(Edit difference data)
⟨

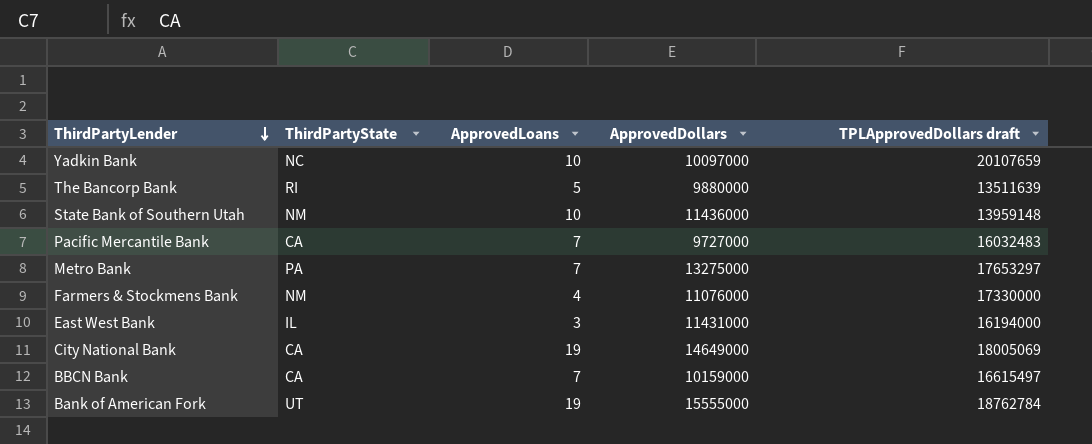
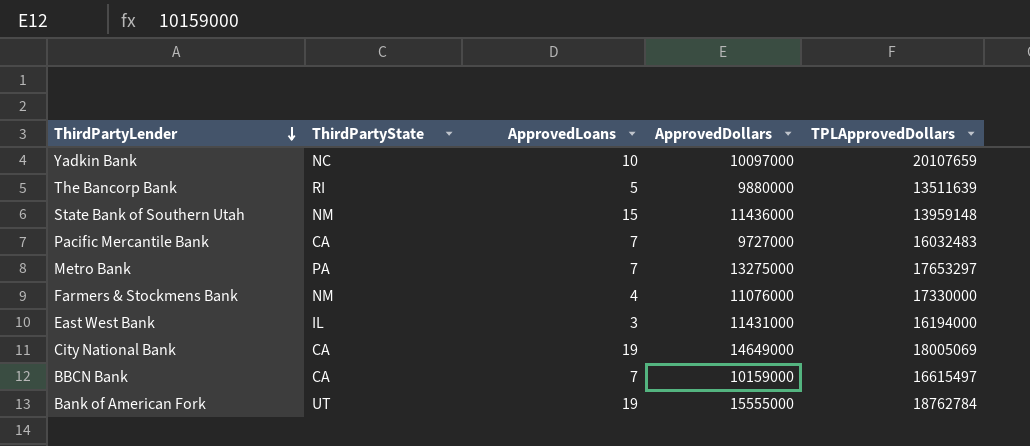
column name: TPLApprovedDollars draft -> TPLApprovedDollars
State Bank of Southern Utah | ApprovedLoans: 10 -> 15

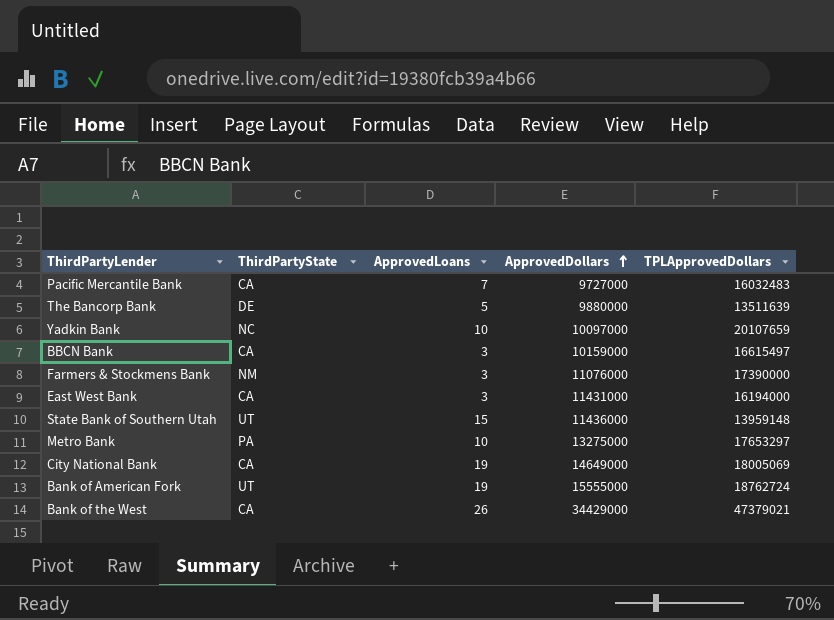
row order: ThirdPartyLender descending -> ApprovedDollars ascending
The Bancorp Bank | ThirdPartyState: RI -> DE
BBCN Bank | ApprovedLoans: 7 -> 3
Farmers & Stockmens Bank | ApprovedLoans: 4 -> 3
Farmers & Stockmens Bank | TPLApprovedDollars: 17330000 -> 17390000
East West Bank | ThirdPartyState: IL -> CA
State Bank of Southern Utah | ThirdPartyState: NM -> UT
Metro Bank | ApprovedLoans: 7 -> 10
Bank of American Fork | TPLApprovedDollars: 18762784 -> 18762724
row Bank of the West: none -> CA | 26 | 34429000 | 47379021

⟩

What needs to be done: Print the data above in full and exactly as it appears, skipping the pictures.

Result for this exercise:
column name: TPLApprovedDollars draft -> TPLApprovedDollars
State Bank of Southern Utah | ApprovedLoans: 10 -> 15

row order: ThirdPartyLender descending -> ApprovedDollars ascending
The Bancorp Bank | ThirdPartyState: RI -> DE
BBCN Bank | ApprovedLoans: 7 -> 3
Farmers & Stockmens Bank | ApprovedLoans: 4 -> 3
Farmers & Stockmens Bank | TPLApprovedDollars: 17330000 -> 17390000
East West Bank | ThirdPartyState: IL -> CA
State Bank of Southern Utah | ThirdPartyState: NM -> UT
Metro Bank | ApprovedLoans: 7 -> 10
Bank of American Fork | TPLApprovedDollars: 18762784 -> 18762724
row Bank of the West: none -> CA | 26 | 34429000 | 47379021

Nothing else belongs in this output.